Film Score: Angelo Badalamenti Cinematography: Peter Deming
Starring: Naomi Watts, Laura Harring, Justin Theoroux and Melissa George
Twin Peaks may have been a huge cult favorite in the early nineties but studio execs passed on this, and for good reason. The film, which David Lynch converted from a pilot to a feature, is essentially Blue Velvet in Hollywood, though not nearly as interesting and certainly not as unique as the idea was a decade and a half earlier. Mulholland Drive is still a prime example of Lynch’s aesthetic, which is no aesthetic at all really. Much of the pseudo-intellectual writing about his film feels a lot like the cult of Miles Davis in jazz, where writers go to great lengths to manufacture artistic genius where none exists. Ultimately Lynch is a mediocre independent filmmaker who has been pushed to the margins of the Hollywood mainstream. Leger Grindon once wrote that Blue Velvet was no more original than a Hardy Boys mystery. Given that, Mulholland Drive is no more original than a Nancy Drew Girls mystery. Probably the one area where Lynch’s films impress the most is in the area of sound design. There’s an emotional manipulation that goes on there that is far beyond simply film scoring. While some of the sound cues are musical, there’s a powerful sense that they stand alone on the soundtrack and enhance to a major degree the disturbing elements on the screen. But that’s about it.
The film opens with a limousine driving along Mulholland Drive at night. In the backseat is Lara Harring looking nervous. When the two men stop the car before they’re supposed to, one of them gets out to kill her. But just then a couple of cars full of joyriding teens come barreling around the corner, with one smashing into the limo and killing everyone . . . except Harring who walks off down the hill and sleeps in front of a house on Sunset Boulevard. Detective Robert Forster and his partner figure someone left the scene, but they don’t know who. Meanwhile Patrick Fischler goes to breakfast at a Denny’s knockoff with Michael Cook. He’s had a couple of nightmares about the place featuring Cook, but when he tries to confront his fear he’s literally frightened to death. It’s then that the innocent Naomi Watts comes to Hollywood to become a movie star, but when she goes inside to housesit at her aunt’s apartment, she finds the traumatized Harring who can’t remember who she is. When they look inside her purse all they find is a pile of money and a blue key. Somewhere else in town film director Justin Theroux has his film taken away from him by Dan Hedaya and friends, then finds his wife cheating on him with Billy Ray Cyrus and his bank accounts cleaned out. Elsewhere, Mark Pelligrino kills his friend for a valuable black book of phone numbers, then winds up having to kill two other people who discover his attempt to make it look like suicide. But things are just getting started.
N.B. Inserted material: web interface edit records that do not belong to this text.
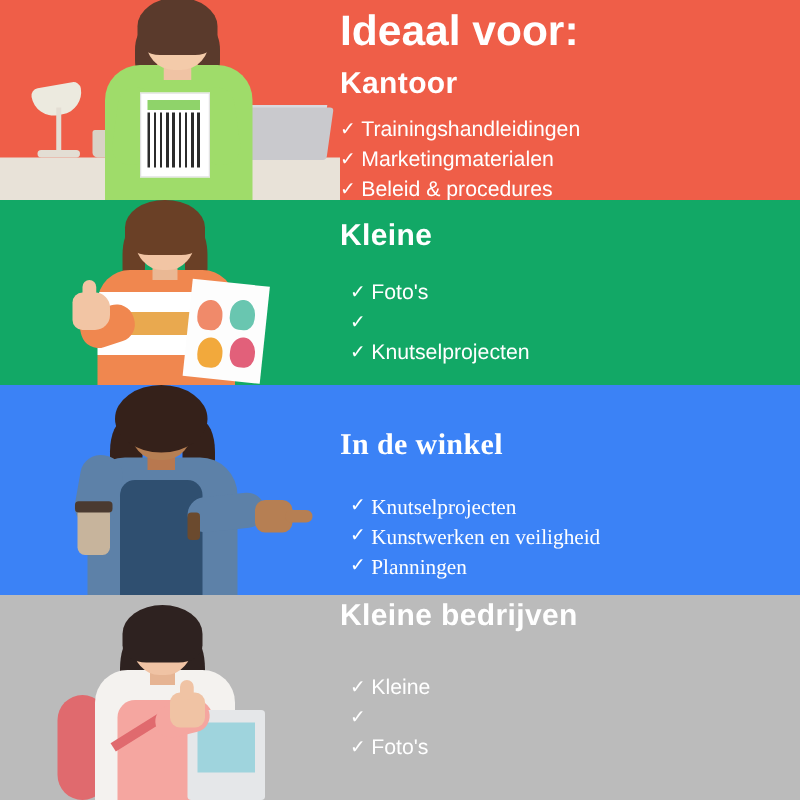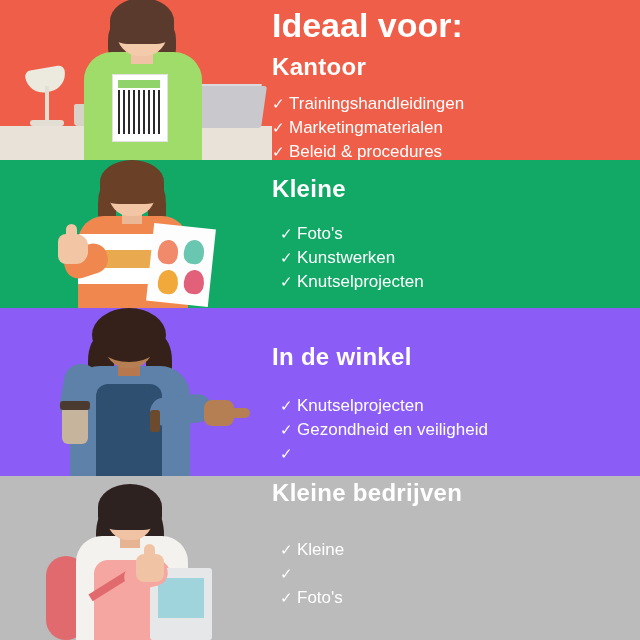--- a/index.html
+++ b/index.html
@@ -391,7 +391,6 @@
         </li>
         <li>
           <span class="check">✓</span>
-          <span>Kunstwerken</span>
         </li>
         <li>
           <span class="check">✓</span>

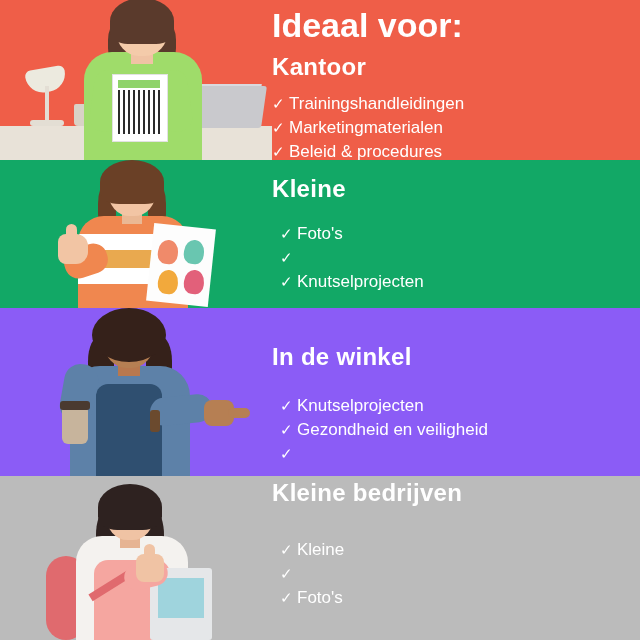--- a/index.html
+++ b/index.html
@@ -26,7 +26,7 @@
   }
   .band-1 { height: 160px; background: #ef5e48; }
   .band-2 { height: 148px; background: #12a866; }
-  .band-3 { height: 168px; background: #8b5cf6; }
+  .band-3 { height: 168px; background: #3b82f6; font-family: Liberation Serif, serif; }
   .band-4 { height: 164px; background: #bbbbbb; }
 
   

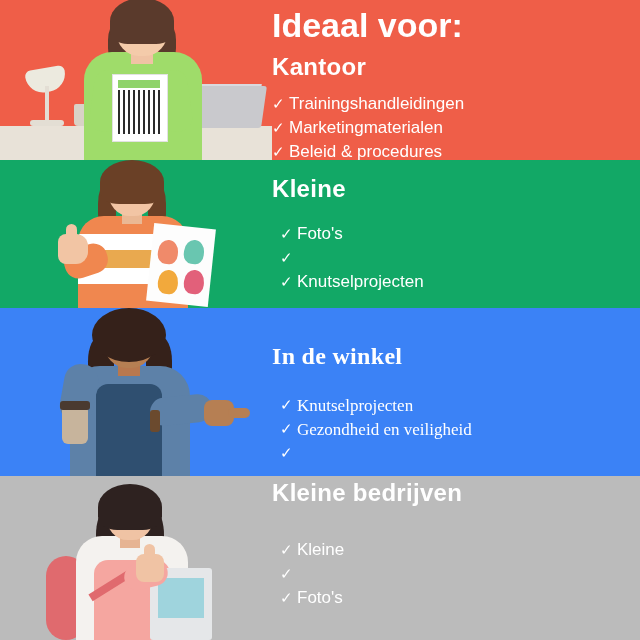--- a/index.html
+++ b/index.html
@@ -426,7 +426,7 @@
         </li>
         <li>
           <span class="check">✓</span>
-          <span>Gezondheid en veiligheid</span>
+          <span>Kunstwerken en veiligheid</span>
         </li>
         <li>
           <span class="check">✓</span>

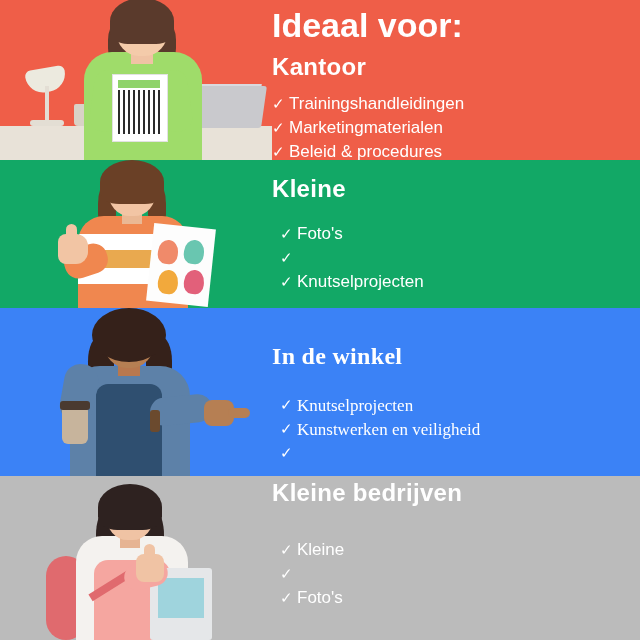--- a/index.html
+++ b/index.html
@@ -430,6 +430,7 @@
         </li>
         <li>
           <span class="check">✓</span>
+          <span>Planningen</span>
         </li>
       </ul>
     </div>

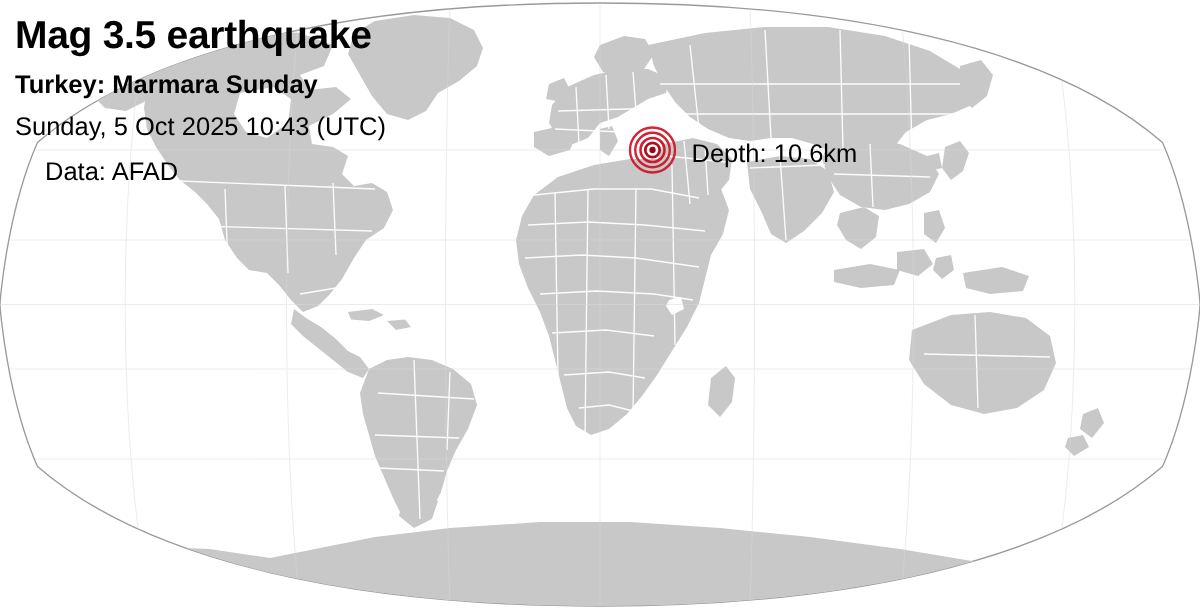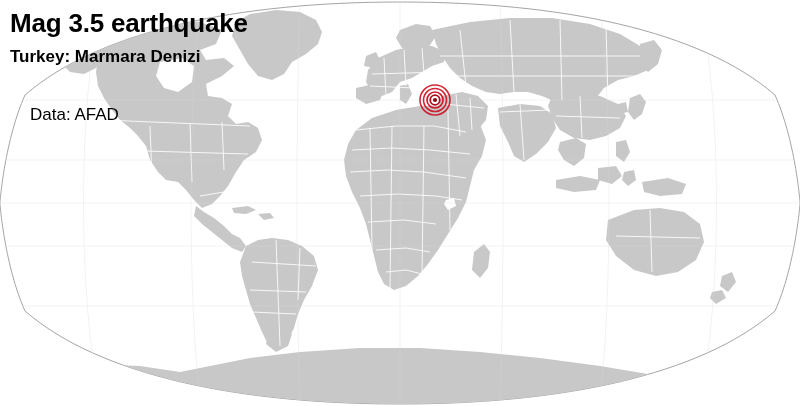--- a/index.html
+++ b/index.html
@@ -248,7 +248,7 @@
   </div>
 
   <div class="hdr" id="title">Mag 3.5 earthquake</div>
-  <div class="hdr" id="region">Turkey: Marmara Denizi</div>
+  <div class="hdr" id="region">Turkey: Marmara Sunday</div>
   <div class="hdr" id="source">Data: AFAD</div>
 
 

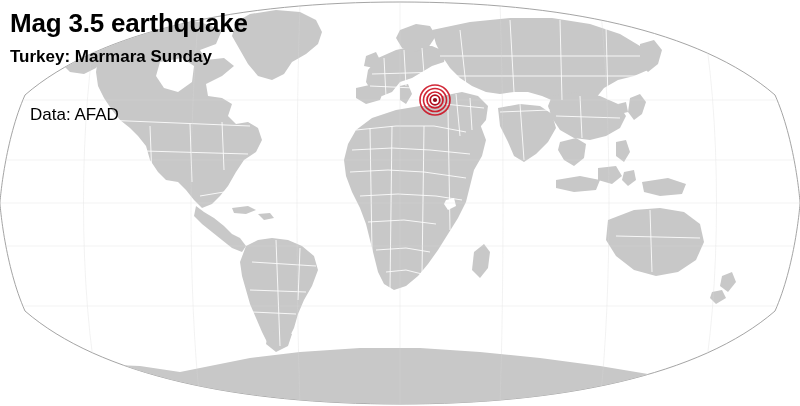--- a/index.html
+++ b/index.html
@@ -249,6 +249,7 @@
 
   <div class="hdr" id="title">Mag 3.5 earthquake</div>
   <div class="hdr" id="region">Turkey: Marmara Sunday</div>
+  <div class="hdr" id="datetime">Sunday,  5 Oct 2025 10:43 (UTC)</div>
   <div class="hdr" id="source">Data: AFAD</div>
 
 

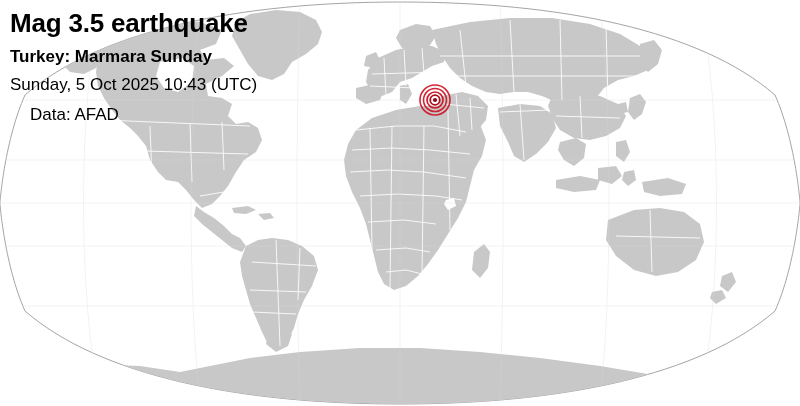--- a/index.html
+++ b/index.html
@@ -252,6 +252,7 @@
   <div class="hdr" id="datetime">Sunday,  5 Oct 2025 10:43 (UTC)</div>
   <div class="hdr" id="source">Data: AFAD</div>
 
+  <div class="callout" id="depth">Depth: 10.6km</div>
 
 
 </div>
Of course Lynch isn’t content to allow something as prosaic as narrative to inform his film and so much of the film’s idea of story is thrown out the window at the end when the viewer is taken down the rabbit hole--in this case inside a blue box. Does that make it artistic? Not really. Lynch has been silent about the “meaning” of the film, but that’s probably because there isn’t one. It’s the hallmark of an artist who has an eye for scenes and details but no genuine sense of narrative. David Bowie said once in an interview that he used to take the lines to songs and cut them into individual strips, throw them in the air, and assemble them in the order that he picked them up. That may work for a pop song, but not for a feature film. Though to be fair, the film isn’t quite that random. But in some ways it’s almost worse, promising something it can’t deliver. It’s as though Lynch made eighty percent of a film, then couldn’t think of how to end it, so he shot twenty percent of a different film and tacked it on the end. Naomi Watts does an impressive job in the lead role, with able support from Laura Harring. Justin Theroux doesn’t have much to do in the film, as is wasted at the end. Lots of recognizable faces appear in small roles, including Ann Miller, Lee Grant, James Karen, Robert Forster, Chad Everett and Michael Fairman, but again, to little effect. In the end, Mulholland Drive is an interesting four fifths of a film, but little else.